The gene decapentaplegic (dpp) and its homologs are essential for establishing the dorsoventral body axis in arthropods and vertebrates. However, the expression of dpp is not uniform among different arthropod groups. While this gene is expressed along the dorsal body region in insects, its expression occurs in a mesenchymal group of cells called cumulus in the early spider embryo. A cumulus-like structure has also been reported from centipedes, suggesting that it might be either an ancestral feature of arthropods or a derived feature (=synapomorphy) uniting the chelicerates and myriapods. To decide between these two alternatives, we analysed the expression patterns of a dpp ortholog in a representative of one of the closest arthropod relatives, the onychophoran Euperipatoides rowelli. Our data revealed unique expression patterns in the early mesoderm anlagen of the antennal segment and in the dorsal and ventral extra-embryonic tissue, suggesting a divergent role of dpp in these tissues in Onychophora. In contrast, the expression of dpp in the dorsal limb portions resembles that in arthropods, except that it occurs in the mesoderm rather than in the ectoderm of the onychophoran limbs. A careful inspection of embryos of E. rowelli revealed no cumulus-like accumulation of dpp expressing cells at any developmental stage, suggesting that this feature is either a derived feature of chelicerates or a synapomorphy uniting the chelicerates and myriapods.     

Mixed cholinergic/glutamatergic neuromuscular innervation of Onychophora: a combined histochemical/electrophysiological study

Morphological and molecular phylogenetic data show that the Onychophora are close relatives of the Arthropoda. However, onychophoran neuromuscular junctions have been reported to employ acetylcholine, as in annelids, nematodes, and other bilaterians, rather than glutamate, as in arthropods. Here, we show that the large longitudinal muscles of Peripatoides respond indeed only to acetylcholine, whereas the oblique and ring muscles of the body wall are sensitive both to acetylcholine and to L-glutamate. Moreover, cytochemical staining reveals both acetylcholinesterase- and glutamate-positive synaptic boutons on oblique and ring muscles. These novel findings agree with a phylogenetic position of onychophorans basal to that of the arthropods. Although the glutamatergic phenotype of excitatory neuromuscular transmission may be a characteristic feature of arthropods and present even in a subset of onychophoran motor neurons, the motor neurons of the longitudinal muscles still retain the cholinergic phenotype typical for annelids and other taxa.     
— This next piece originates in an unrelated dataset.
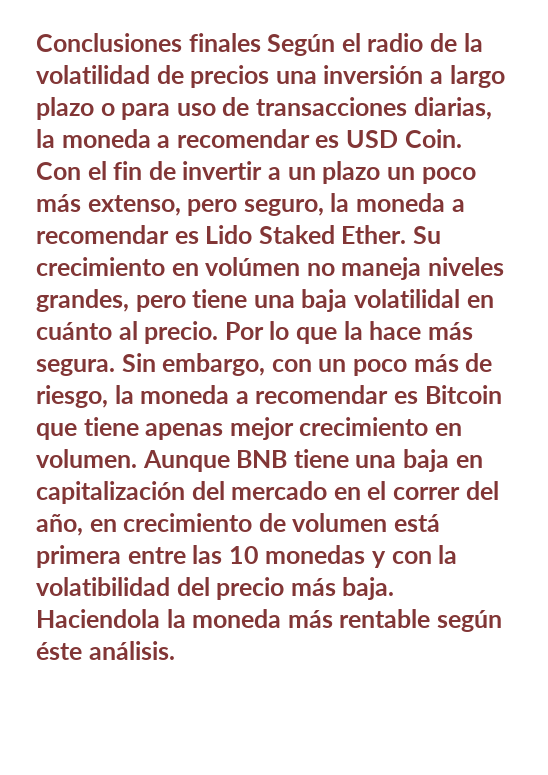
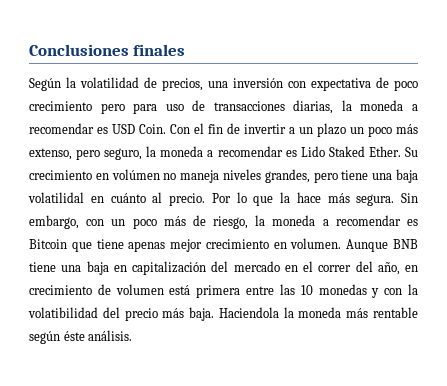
- Conclusiones finales Según el radio de la volatilidad de precios una inversión a largo plazo o para uso de transacciones diarias, la moneda a recomendar es USD Coin.
+ Conclusiones finales
+ Según la volatilidad de precios, una inversión con expectativa de poco crecimiento pero para uso de transacciones diarias, la moneda a recomendar es USD Coin.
Unexplored Character Diversity in Onychophora (Velvet Worms): A Comparative Study of Three Peripatid Species

Low character variation among onychophoran species has been an obstacle for taxonomic and phylogenetic studies in the past, however we have identified a number of new and informative characters using morphological, molecular, and chromosomal techniques. Our analyses involved a detailed examination of Epiperipatus biolleyi from Costa Rica, Eoperipatus sp. from Thailand, and a new onychophoran species and genus from Costa Rica, Principapillatus hitoyensis gen. et sp. nov.. Scanning electron microscopy on embryos and specimens of varying age revealed novel morphological characters and character states, including the distribution of different receptor types along the antennae, the arrangement and form of papillae on the head, body and legs, the presence and shape of interpedal structures and fields of modified scales on the ventral body surface, the arrangement of lips around the mouth, the number, position and structure of crural tubercles and anal gland openings, and the presence and shape of embryonic foot projections. Karyotypic analyses revealed differences in the number and size of chromosomes among the species studied. The results of our phylogenetic analyses using mitochondrial COI and 12S rRNA gene sequences are in line with morphological and karyotype data. However, our data show a large number of unexplored, albeit informative, characters in the Peripatidae. We suggest that analysing these characters in additional species would help unravel species diversity and phylogeny in the Onychophora, and that inconsistencies among most diagnostic features used for the peripatid genera in the literature could be addressed by identifying a suite of characters common to all peripatids.